We can talk through this because we have to have hard conversations on the topics of diversity, equity and inclusion. And it’s interesting you talked about getting that piece of the pie. I saw this wonderful quote. It said, “Equal rights for others does not mean less rights for you. It’s not pie.”

JENNIFER BROWN: It’s not pie. Exactly.

LESLEY SLATON BROWN: It’s not pie.

JENNIFER BROWN: I love that.

LESLEY SLATON BROWN: Yeah. And I often think about that and it’s because I am pro-black and pro-women and pro-Latino and pro-people with disabilities and LGBTQ and veteran, it does mean that I’m an anti-everything that that tries to destroy those communities.

JENNIFER BROWN: Yes. I love that.

LESLEY SLATON BROWN: So those are the conversations that we have, and we have on a daily basis. But for me, it starts with empathizing and then building that relationship of respect and trust to be able to talk about the leadership skills and all the other stuff. You can code and you can program and you can do all of those things, but it is about being an inclusive leader means bringing those things to bear.

JENNIFER BROWN: That’s right. Beautifully said. That was lovely. And you told me a story about making sure that you activate your allies when you’re trying to speak the truth. When I asked you originally, when are you the least comfortable? Because I’m sure you do, we all do, where we feel we’re pushing people by raising something or bringing up a term and defining it and explaining perhaps what’s missing in a process that we’re a part of.

Maybe we’re the squeaky wheel, maybe we’re at a conference, maybe we’re noticing that all these authors around us and big deal thinkers are all of one identity and we’re pointing that out to people that don’t necessarily know what to do with that feedback. You and I talked about a meeting you had recently. I think you’re on a virtual call and I asked you like, how have people had your back and how have you activated your allies to help you intentionally?

Because these days, I’ve been saying to people, many hands make light work. Some of us are really doing a lot of the lifting to speak up for ourselves. And even that is hard time after time. It reminds people of who you are, versus maybe the job that you’re doing. Some people look at it as a victim mentality, which I don’t like to hear it all, and that’s my favorite question actually because I like to take it apart.

It’s not at all playing a victim in any way, it’s saying I’m not being heard and seen and valued. But the problem is that we’ve put the onus on those of us who aren’t being seen and heard and valued to always be the one that raises it, or that we feel like we’re shouting into the void when we’re trying to educate others, for example, about things like intersectionality, which you and I both agree is so critical in everything we do.

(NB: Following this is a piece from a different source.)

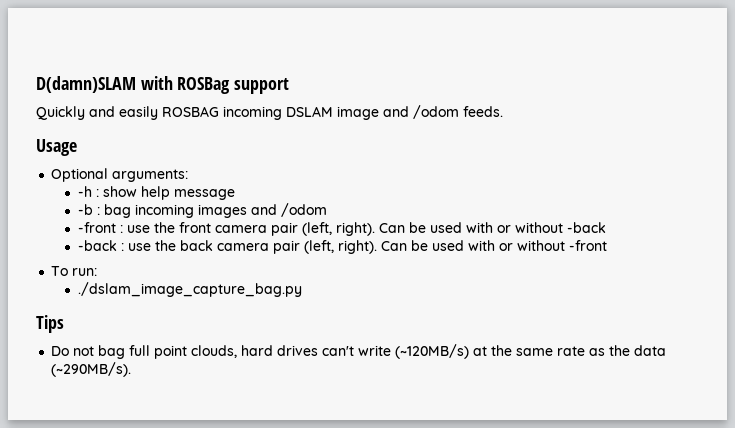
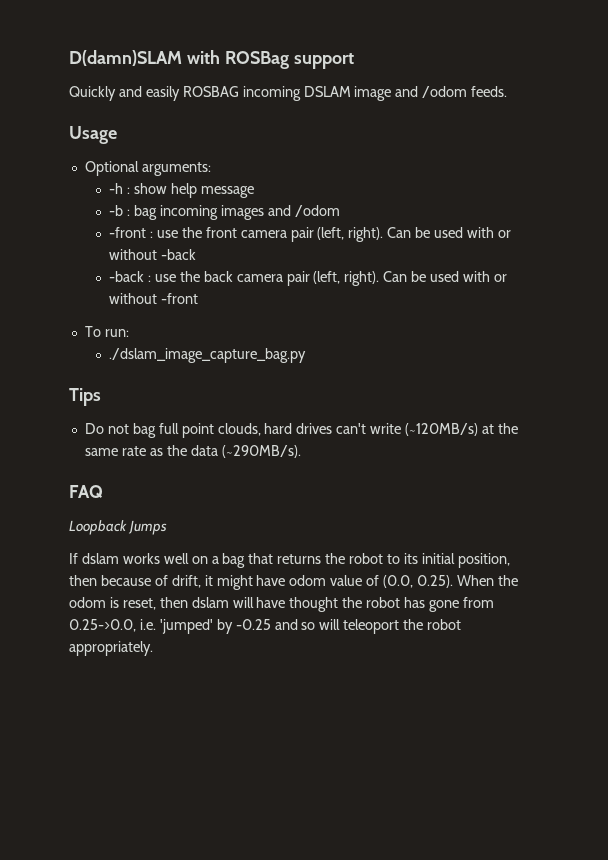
(132, 369) none -> [69,485,103,498] [69,520,167,535] [69,553,510,568] [69,575,518,590] [69,597,494,612] [69,619,462,634] [69,641,153,656] // FAQ // Loopback Jumps // If dslam works well on a bag that returns the robot to its initial position, then because of drift, it might have odom value of (0.0, 0.25). When the odom is reset, then dslam will have thought the robot has gone from 0.25->0.0, i.e. 'jumped' by -0.25 and so will teleoport the robot appropriately.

So you told me a story about how you were on a call and you activated someone virtually to have your back. And I just wanted you to repeat that if you remember that story. Do you remember that? Yeah.

LESLEY SLATON BROWN: Yeah. So it’s often that, especially being a person that’s coming from a marketing background to be in HR environment. A lot of times, your ideas, your thoughts, because those are completely two different complete functions and disciplines. So what’s interesting for me is that sometimes, you can make a statement and it feels like it just goes into the vapor and go over people’s heads.

JENNIFER BROWN: Totally.

LESLEY SLATON BROWN: This particular day in the story that I was sharing with you, we were reviewing, it was a virtual call and there were people from different backgrounds, different areas in like our labs. So technical and HR and a marketing person even, I believe, was on the call. And as we were reviewing this very good, very well-thought-out, very deep data around some diversity and innovation and this kind of better together strategy and everything.

So one thing, and I’ve shared this before, is intersectionality. This comes to your point around intersectionality. I often see the things that are missing as a woman of color. You’ll see data that shows about women and gender. So when you talk about gender, you’re often missing a few elements, obviously, too that I often represent.

So I made a comment about the data and again, it was very, very good. But did bring out and highlight that it would be great to see this data, but also with a cut of women of color, people of color and to dissect it out. It would be great to see veterans and how this looks as far as this innovation and veterans in the role that veterans play or people with disabilities even for that matter.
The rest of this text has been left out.